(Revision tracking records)
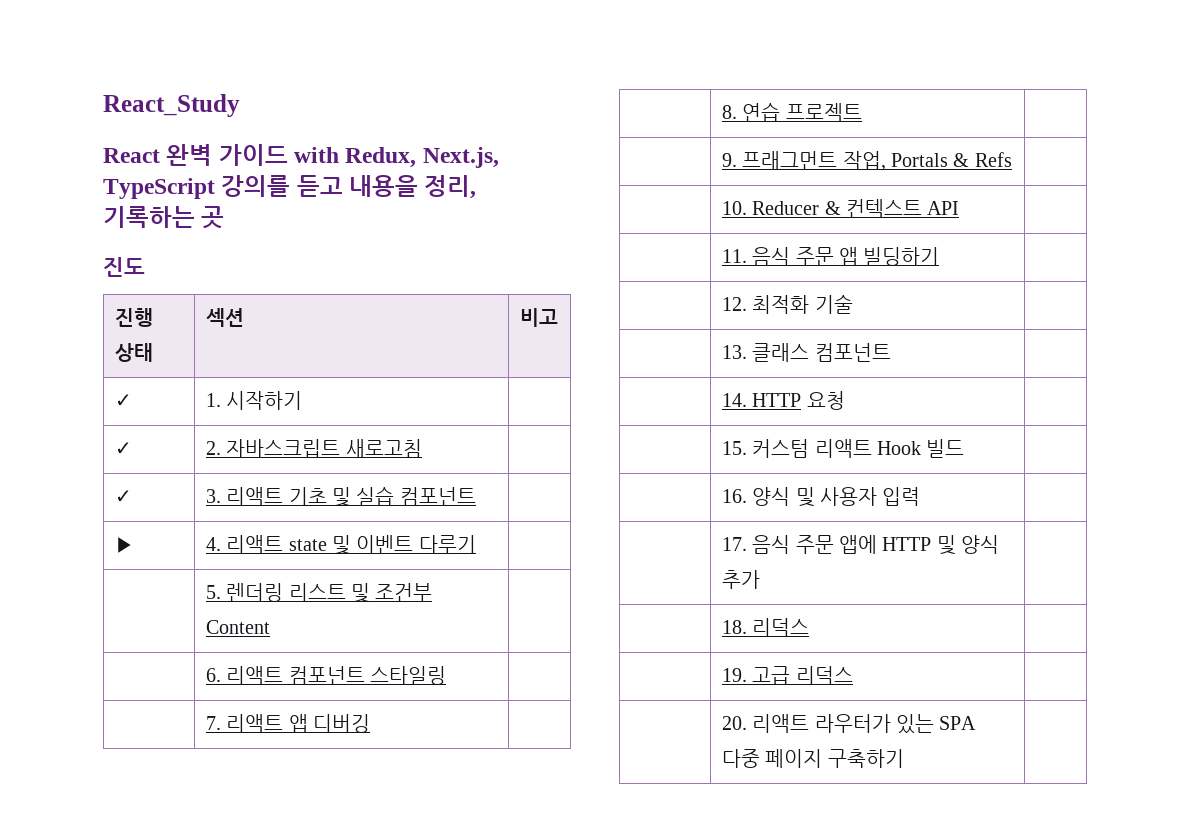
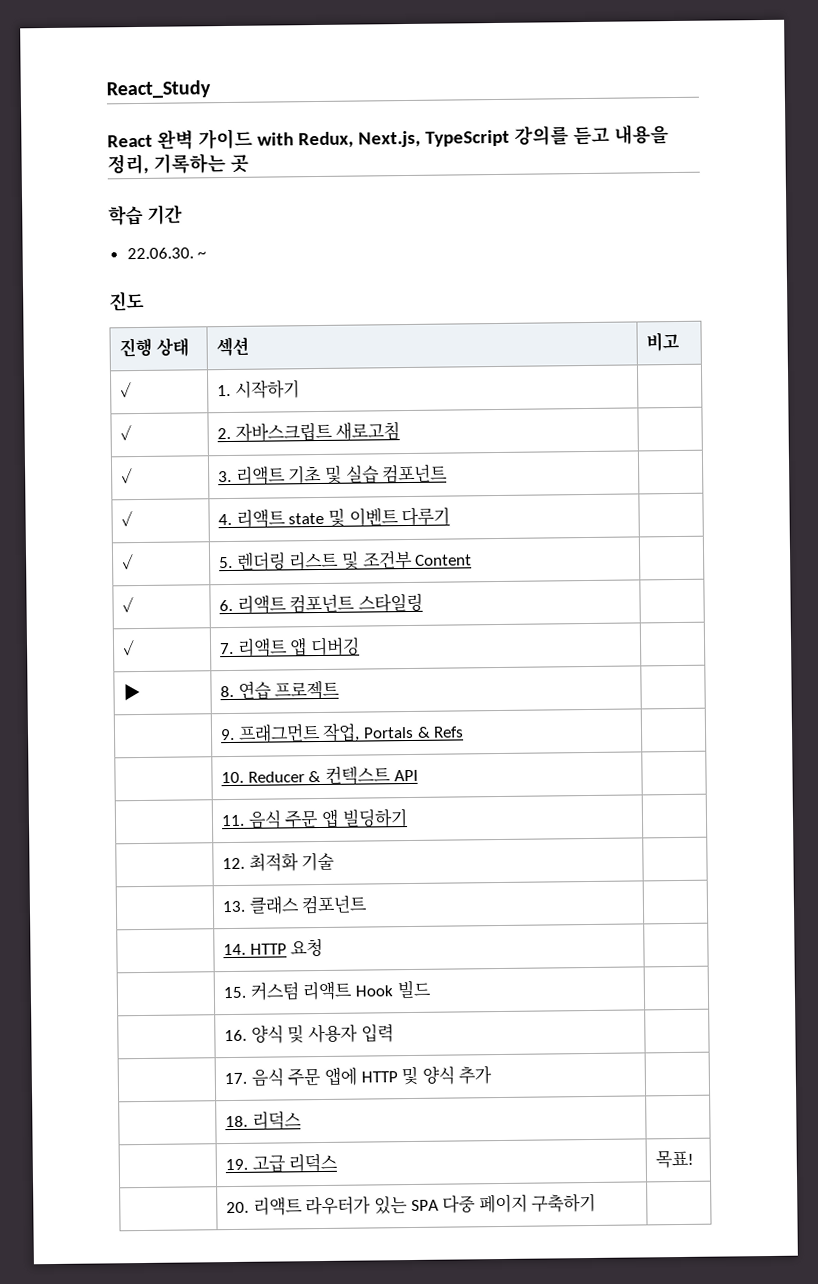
(225, 217) none -> [108,204,183,226] [126,247,207,260] // 학습 기간 // 22.06.30. ~
[114,537,134,553] ▶ -> [121,511,134,527] ✓
(476, 544) none -> [122,554,135,570] ✓
(270, 627) none -> [122,597,135,613] ✓
(447, 675) none -> [122,640,136,656] ✓
(371, 723) none -> [123,683,142,701] ▶
(853, 675) none -> [655,1149,695,1169] 목표!

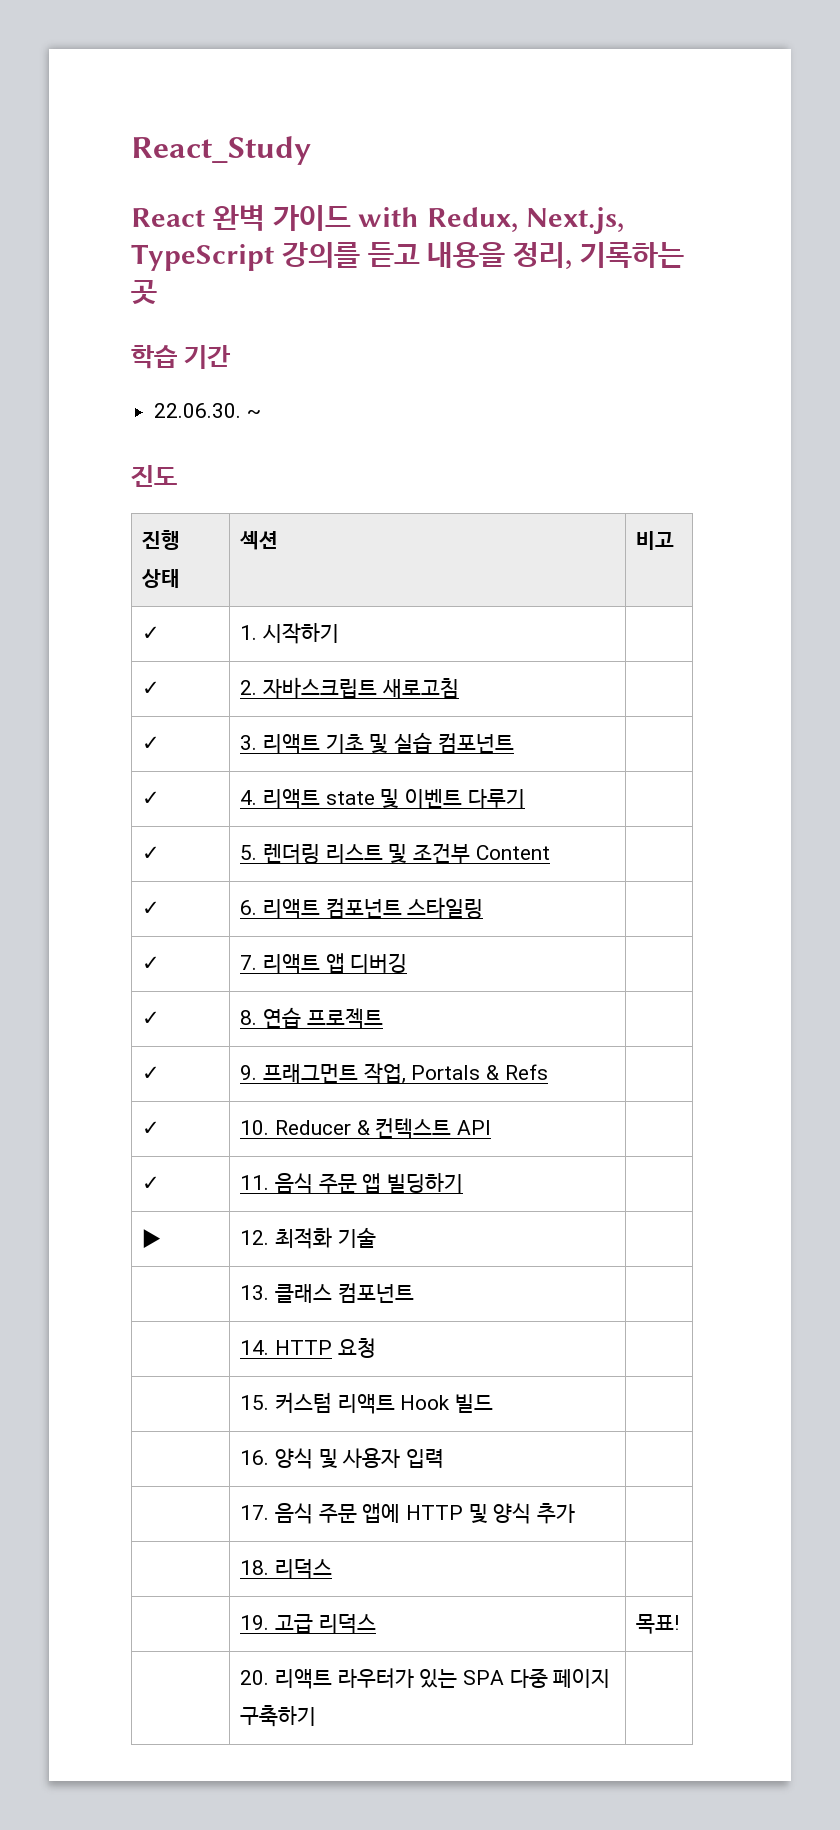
[123,683,142,701] ▶ -> [142,1011,161,1025] ✓
(341, 690) none -> [142,1066,161,1080] ✓
(465, 732) none -> [142,1121,161,1135] ✓
(418, 775) none -> [142,1176,161,1190] ✓
(408, 818) none -> [142,1229,162,1249] ▶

→ Required work:
Omit the pictures and print again exactly the lines from the one with "[114,537,134,553] ▶ -> [121,511,134,527] ✓" through the final line of the entries, both ends included.

→ Your response:
[114,537,134,553] ▶ -> [121,511,134,527] ✓
(476, 544) none -> [122,554,135,570] ✓
(270, 627) none -> [122,597,135,613] ✓
(447, 675) none -> [122,640,136,656] ✓
(371, 723) none -> [123,683,142,701] ▶
(853, 675) none -> [655,1149,695,1169] 목표!

[123,683,142,701] ▶ -> [142,1011,161,1025] ✓
(341, 690) none -> [142,1066,161,1080] ✓
(465, 732) none -> [142,1121,161,1135] ✓
(418, 775) none -> [142,1176,161,1190] ✓
(408, 818) none -> [142,1229,162,1249] ▶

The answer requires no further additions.